An overview of the control of system resources in computer systems arranged in a client/server configuration
The following quoted text (beginning at the bullet) is taken from the statement of prior art in US Patent 5,689,708 entitled Client/server computer systems having control of client-based application programs, and application-program control means therefor and filed in 1995 by ShowCase Corporation. Some of the quoted paragraphs have been re-positioned for easier readability.
-
"There are several broad types of computer systems. In a mainframe computer system, a single central processor complex running under an operating system executes application programs, stores databases, enforces security, and allocates all resources such as processor time, memory usage, and subsystem processing. Users interact with the system via "dumb" terminals, which essentially only display data and receive keystrokes. Peer-to-peer networks of systems such as personal computers are essentially standalone computers each running similar operating system programs, which can share application programs and data among each other according to a defined protocol. Client/server networks have a central server computer coupled via a communications medium to a number of client computers, usually smaller personal computers running under a conventional operating system. In the earliest client/server network model, the server was only a "file server" which could download data to the clients and upload data from them; application programs were executed entirely in the client computers. That is, the server's function was to store large amounts of data, which could then be shared among a number of smaller clients.
FIG. 1 shows a network 100 of computers 110-140 configured in a [typical] client/server configuration.
Server computer 110 may be any type of system, from a relatively small personal computer (PC) to a large mainframe. In the particular implementation discussed below, server 110 is a mid-range computer, specifically an IBM AS/400 data-processing system. ("IBM", "AS/400," "OS/400," and "400" are registered trademarks of IBM Corp.) Very broadly, the AS/400 has one or more processors 111, memory 112, input/output devices 113, and workstations controllers 114, coupled together by one or more busses 115. WSCs 114 are physically a type of I/O device which interact with multiple terminals over communication facilities 150. A number of conventional facilities, such as APPC (Advanced Program-to-Program Communications) routers and LU6.2 (Logical Unit version 6.2) are available to handle the necessary communications protocols.

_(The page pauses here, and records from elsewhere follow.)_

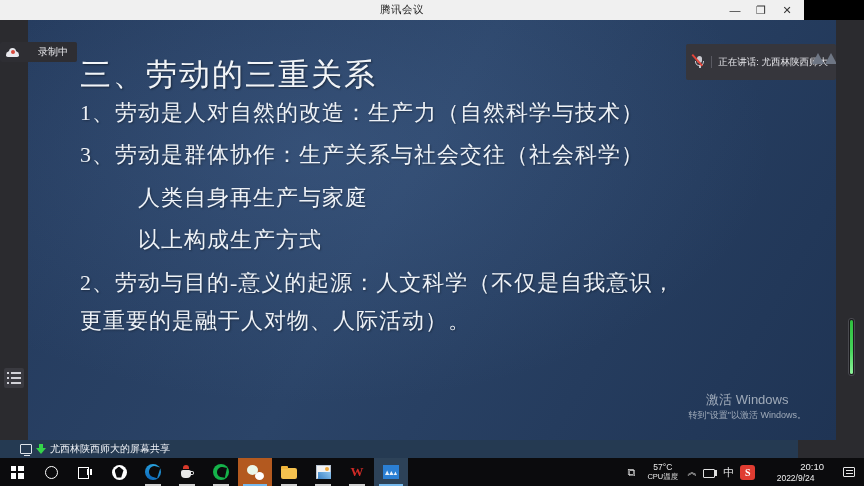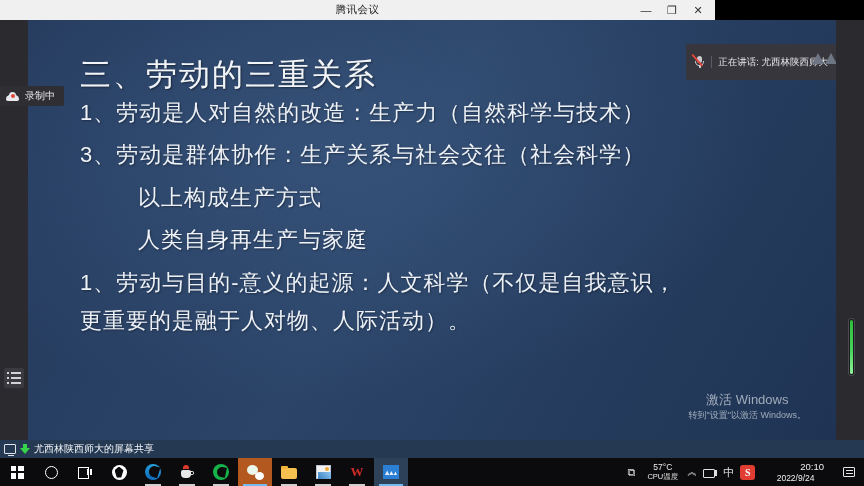--- a/index.html
+++ b/index.html
@@ -12,7 +12,7 @@
 
   
   .titlebar{
-    position:absolute; left:0; top:0; width:715px; height:20px;
+    position:absolute; left:0; top:0; width:804px; height:20px;
     background:#f0f0f0;
     display:flex; align-items:center; justify-content:center;
   }

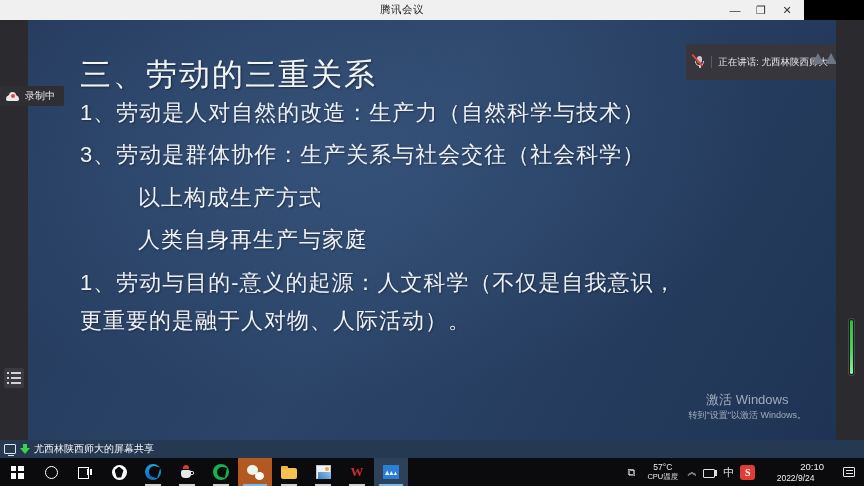--- a/index.html
+++ b/index.html
@@ -66,8 +66,8 @@
     position:absolute; left:0px; top:22px; z-index:6;
     background:#2e2e33; color:#e8e8ec;
     height:20px; padding:0 9px 0 6px;
-    display:flex; align-items:center; gap:6px;
-    font-size:10px; border-radius:2px;margin-top:44px;
+    display:flex; align-items:center; gap:19px;
+    font-size:10px; border-radius:2px;
   }
   .cloud-ico{
     width:13px; height:9px; position:relative; display:inline-block;

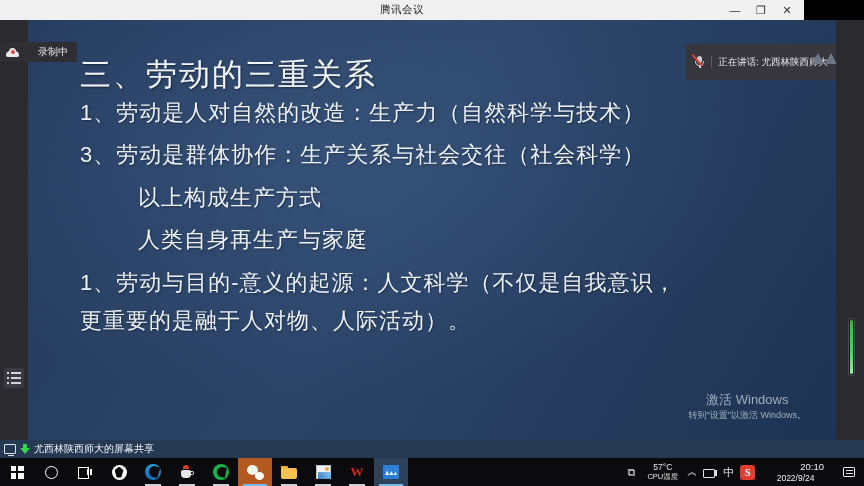--- a/index.html
+++ b/index.html
@@ -52,7 +52,7 @@
     text-shadow:1px 1px 2px rgba(0,0,0,.45);
   }
   .slide-line{
-    font-family:Liberation Sans, sans-serif;
+    font-family:Liberation Serif, serif;
     font-size:22px; color:#eef2f7; letter-spacing:1px;
     line-height:1.52; white-space:nowrap;
     text-shadow:1px 1px 2px rgba(0,0,0,.35);

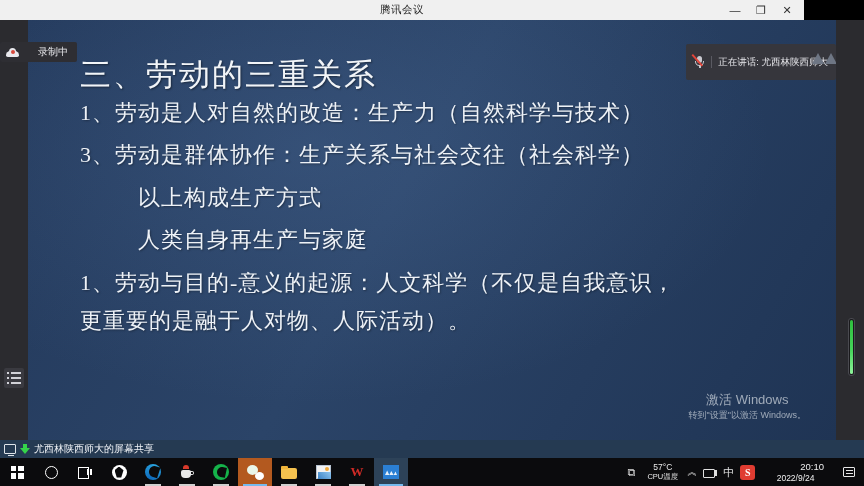--- a/index.html
+++ b/index.html
@@ -316,8 +316,8 @@
         <div class="slide-title">三、劳动的三重关系</div>
         <div class="slide-line">1、劳动是人对自然的改造：生产力（自然科学与技术）</div>
         <div class="slide-line">3、劳动是群体协作：生产关系与社会交往（社会科学）</div>
+        <div class="slide-line indent">人类自身再生产与家庭</div>
         <div class="slide-line indent">以上构成生产方式</div>
-        <div class="slide-line indent">人类自身再生产与家庭</div>
         <div class="slide-line">1、劳动与目的-意义的起源：人文科学（不仅是自我意识，</div>
         <div class="slide-line cont">更重要的是融于人对物、人际活动）。</div>
       </div>

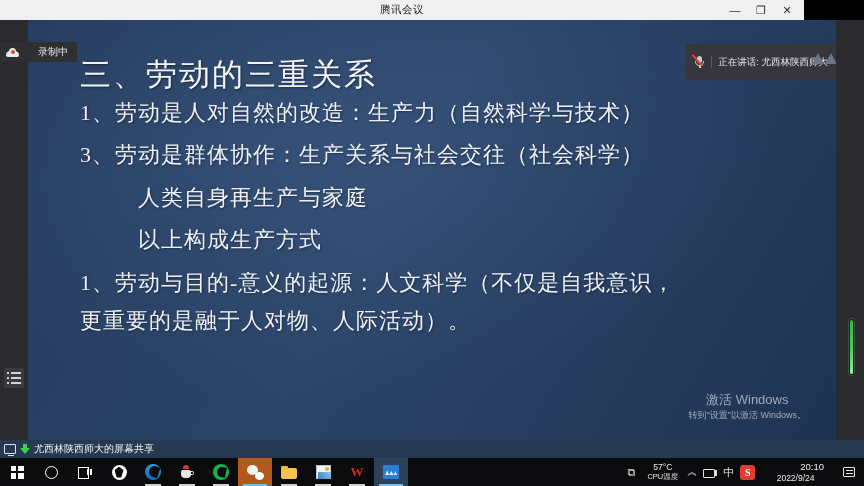--- a/index.html
+++ b/index.html
@@ -318,7 +318,7 @@
         <div class="slide-line">3、劳动是群体协作：生产关系与社会交往（社会科学）</div>
         <div class="slide-line indent">人类自身再生产与家庭</div>
         <div class="slide-line indent">以上构成生产方式</div>
-        <div class="slide-line">1、劳动与目的-意义的起源：人文科学（不仅是自我意识，</div>
+        <div class="slide-line">2、劳动与目的-意义的起源：人文科学（不仅是自我意识，</div>
         <div class="slide-line cont">更重要的是融于人对物、人际活动）。</div>
       </div>
 

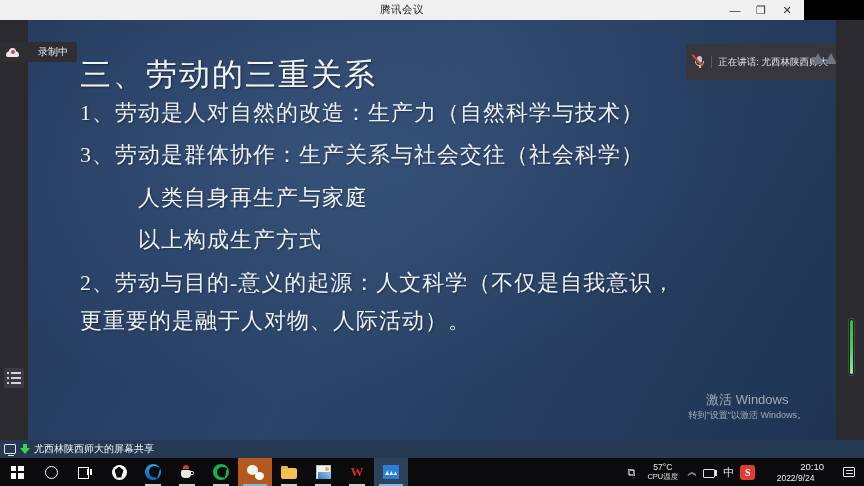--- a/index.html
+++ b/index.html
@@ -155,8 +155,8 @@
 
   
   .sharebar{
-    position:absolute; left:0; top:420px; width:864px; height:18px;
-    background:#253a52; display:flex; align-items:center; gap:4px; padding-left:4px;
+    position:absolute; left:0; top:420px; width:798px; height:18px;
+    background:#253a52; display:flex; align-items:center; gap:4px; padding-left:20px;
   }
   .share-scr{
     position:relative; width:12px; height:10px; flex:none;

Additional devices, represented by block 120, may also be coupled to facilities 150 for interaction with the client terminals and with server 110. As mentioned previously, block 120 may represent one or more complete computer systems functioning as multiple servers in network 100. Communications 150 may assume any of a number of conventional forms, such as cables 151-152, switched telephone lines, wireless devices, and many others.
Client terminals 130, 140 are commonly personal computers (PCs) coupled to facilities 150 by cable 151 to form a local area network (LAN) with server 110. Other arrangements, however, may also be employed in any conventional manner. A typical PC 130 contains a processor 131, memory 132, I/O devices 133, and a port 133 coupled to cable 151. An internal bus 135 interconnects these components with a display 136 for presenting data to a user and a keyboard, mouse, and/or other input devices 137 for receiving data and commands from the user.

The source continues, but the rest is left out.